Exercise material →
::::::
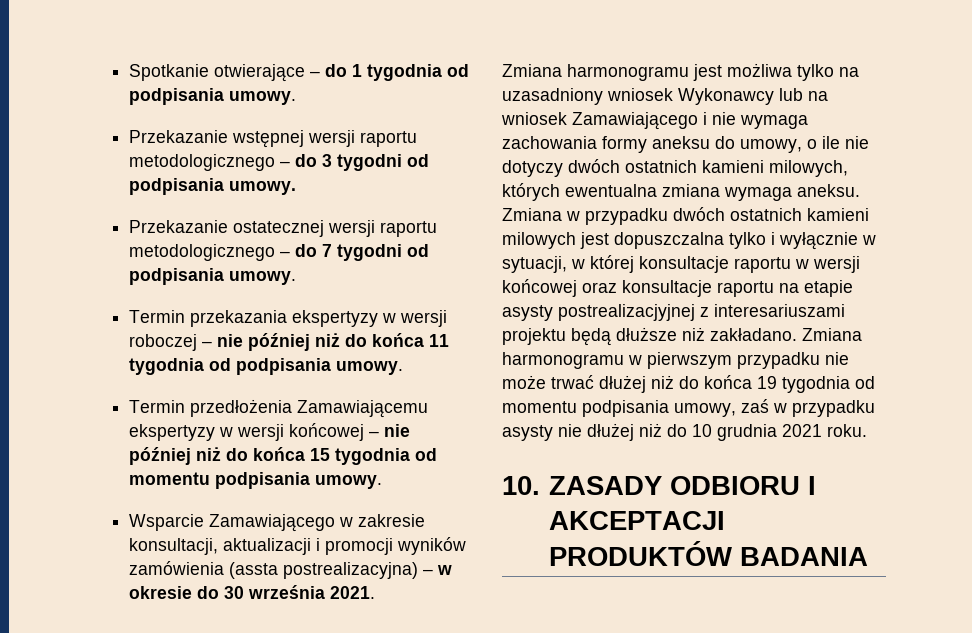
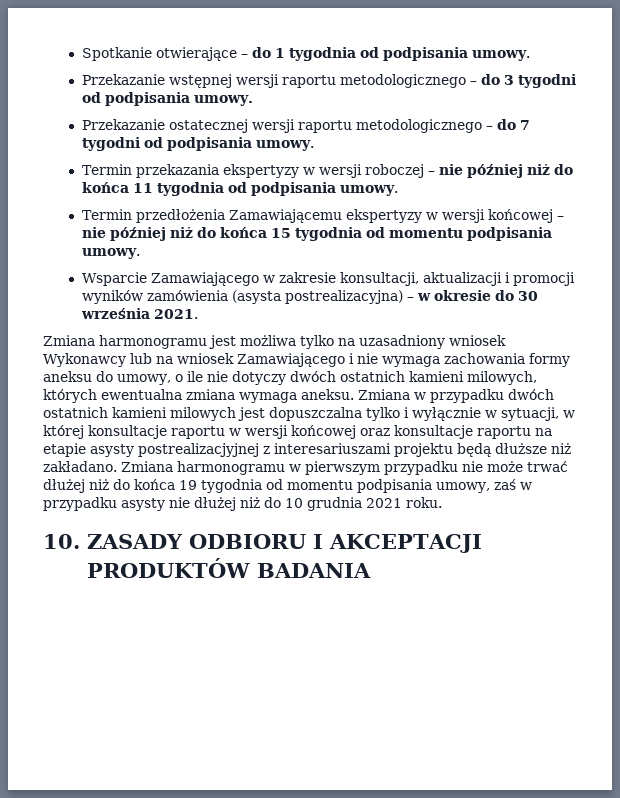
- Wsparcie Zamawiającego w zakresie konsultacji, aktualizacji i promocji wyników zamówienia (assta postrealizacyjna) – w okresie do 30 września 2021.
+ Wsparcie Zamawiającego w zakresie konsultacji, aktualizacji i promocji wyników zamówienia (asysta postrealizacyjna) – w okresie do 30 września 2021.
::::::
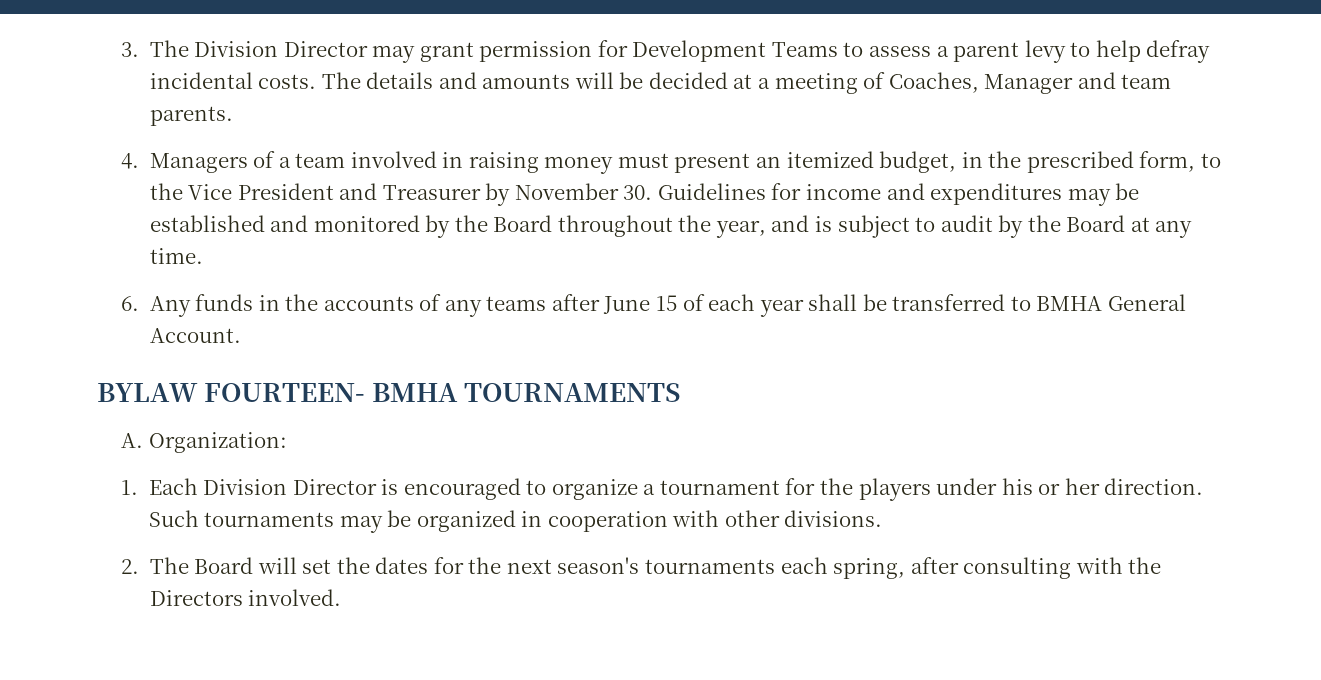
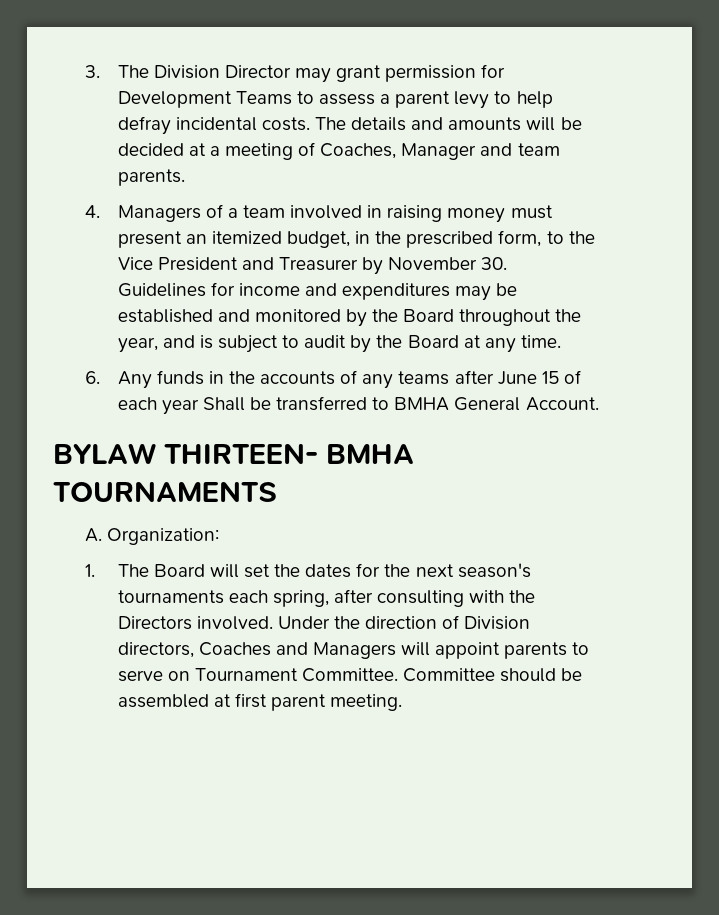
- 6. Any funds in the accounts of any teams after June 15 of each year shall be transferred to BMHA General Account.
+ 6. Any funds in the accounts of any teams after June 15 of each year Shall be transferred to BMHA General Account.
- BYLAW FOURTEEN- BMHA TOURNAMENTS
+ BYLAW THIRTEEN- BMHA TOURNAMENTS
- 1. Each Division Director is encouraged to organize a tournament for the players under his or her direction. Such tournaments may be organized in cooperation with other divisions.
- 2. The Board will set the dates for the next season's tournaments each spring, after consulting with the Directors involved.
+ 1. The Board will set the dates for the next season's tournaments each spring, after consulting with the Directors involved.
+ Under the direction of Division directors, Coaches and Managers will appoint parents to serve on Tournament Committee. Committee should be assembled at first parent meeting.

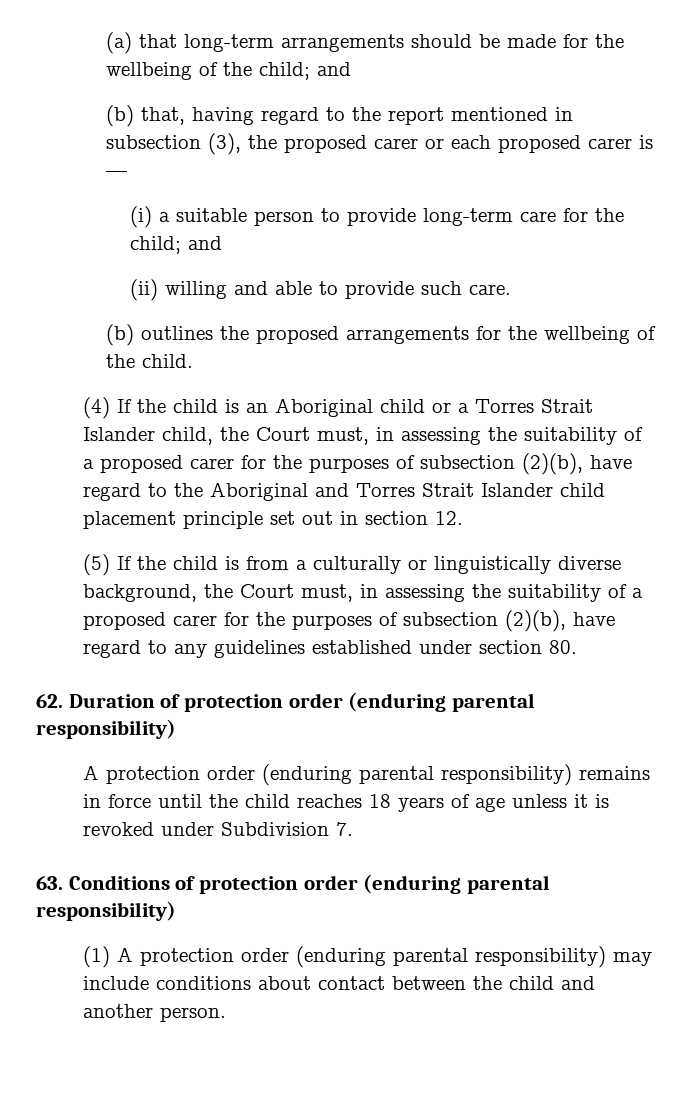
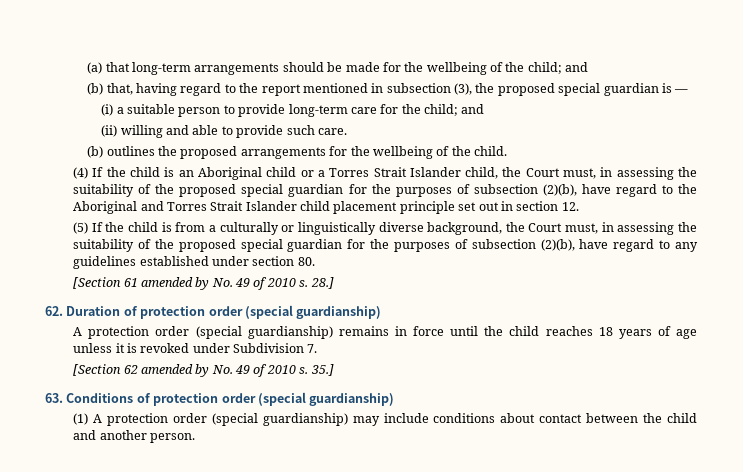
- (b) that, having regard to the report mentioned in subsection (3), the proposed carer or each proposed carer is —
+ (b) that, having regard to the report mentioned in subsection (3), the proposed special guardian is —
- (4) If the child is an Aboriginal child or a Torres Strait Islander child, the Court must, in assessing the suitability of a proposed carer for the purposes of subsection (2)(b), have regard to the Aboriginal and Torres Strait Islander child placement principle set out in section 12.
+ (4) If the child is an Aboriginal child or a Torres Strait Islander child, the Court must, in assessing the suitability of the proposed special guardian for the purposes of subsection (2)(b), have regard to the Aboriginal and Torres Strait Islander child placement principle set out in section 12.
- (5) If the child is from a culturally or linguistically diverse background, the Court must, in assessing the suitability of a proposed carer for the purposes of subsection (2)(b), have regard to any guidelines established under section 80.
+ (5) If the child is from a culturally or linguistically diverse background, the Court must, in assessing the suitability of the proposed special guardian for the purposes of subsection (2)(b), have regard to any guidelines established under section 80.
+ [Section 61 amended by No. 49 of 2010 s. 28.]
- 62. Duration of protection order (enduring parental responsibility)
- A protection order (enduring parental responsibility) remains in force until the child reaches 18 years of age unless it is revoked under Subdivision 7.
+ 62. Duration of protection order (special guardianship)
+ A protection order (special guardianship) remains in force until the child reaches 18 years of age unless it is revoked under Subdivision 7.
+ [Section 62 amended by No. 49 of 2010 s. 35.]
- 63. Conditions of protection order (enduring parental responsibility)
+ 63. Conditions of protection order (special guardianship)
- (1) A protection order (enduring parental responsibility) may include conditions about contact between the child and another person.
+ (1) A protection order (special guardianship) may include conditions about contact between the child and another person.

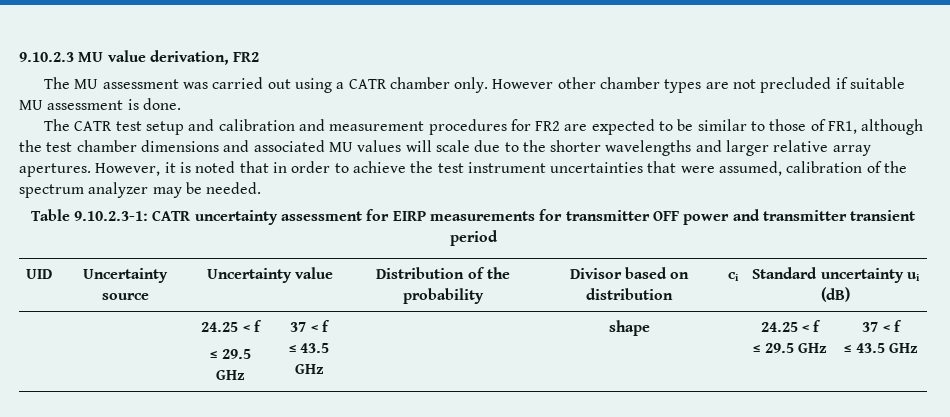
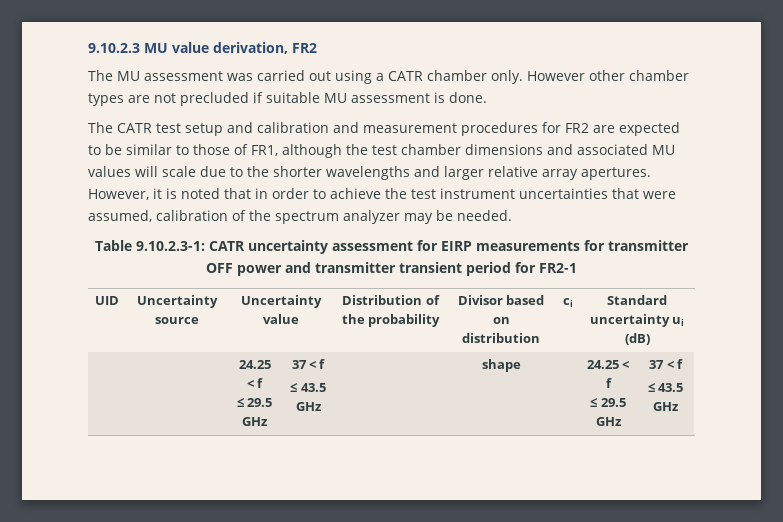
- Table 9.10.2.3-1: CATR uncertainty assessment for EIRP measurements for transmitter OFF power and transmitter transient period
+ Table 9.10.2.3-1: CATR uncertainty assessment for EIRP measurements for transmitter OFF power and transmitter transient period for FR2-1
::::::
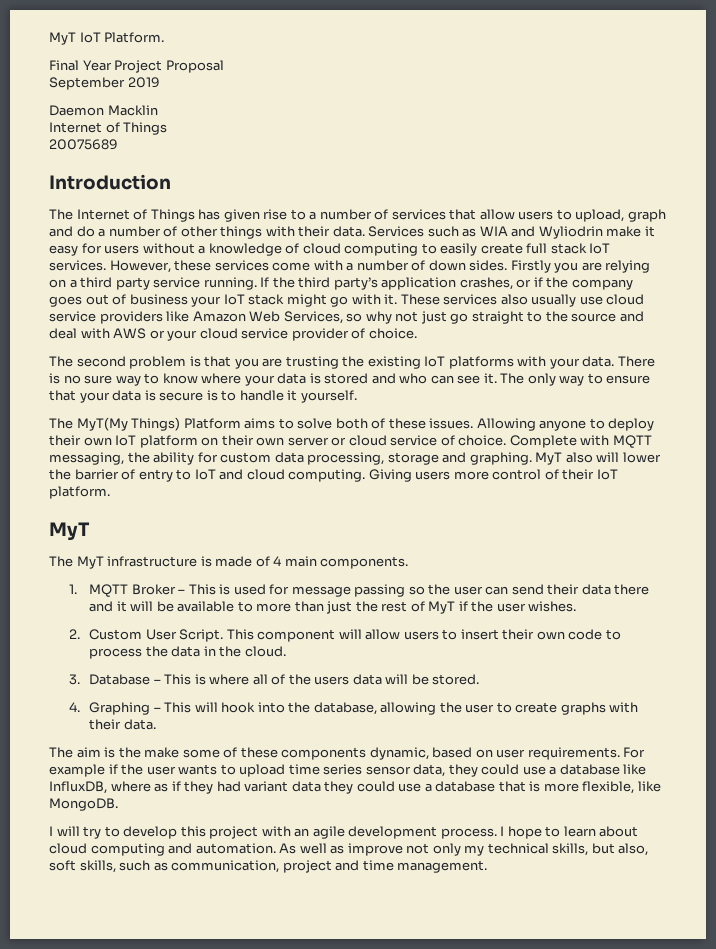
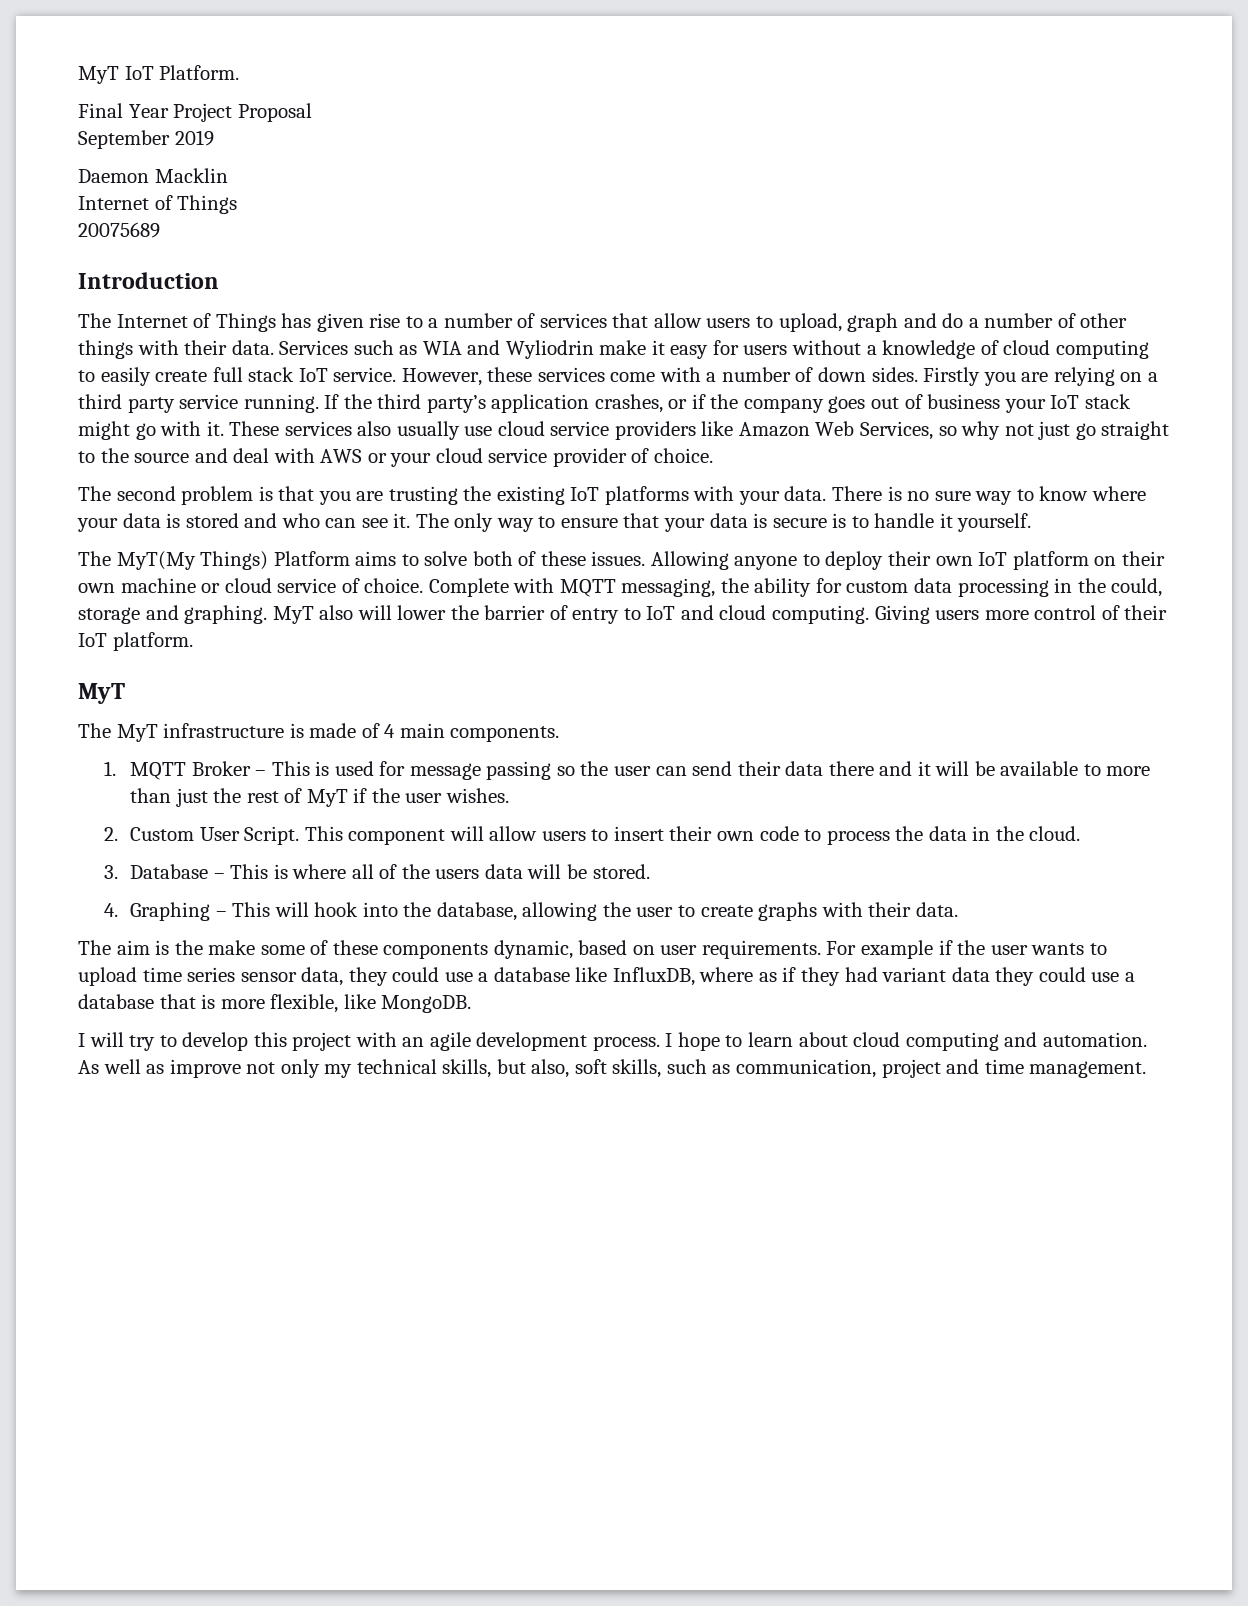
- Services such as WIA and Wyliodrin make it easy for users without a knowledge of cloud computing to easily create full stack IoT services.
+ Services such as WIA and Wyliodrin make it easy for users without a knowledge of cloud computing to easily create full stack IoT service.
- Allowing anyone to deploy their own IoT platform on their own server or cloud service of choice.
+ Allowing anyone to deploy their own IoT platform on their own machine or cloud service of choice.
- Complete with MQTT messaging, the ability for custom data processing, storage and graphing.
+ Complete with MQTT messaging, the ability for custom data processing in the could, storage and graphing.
::::::
Required action →
Pick each line holding the word "years" out of the listing.

Completed exercise →
- A protection order (enduring parental responsibility) remains in force until the child reaches 18 years of age unless it is revoked under Subdivision 7.
+ A protection order (special guardianship) remains in force until the child reaches 18 years of age unless it is revoked under Subdivision 7.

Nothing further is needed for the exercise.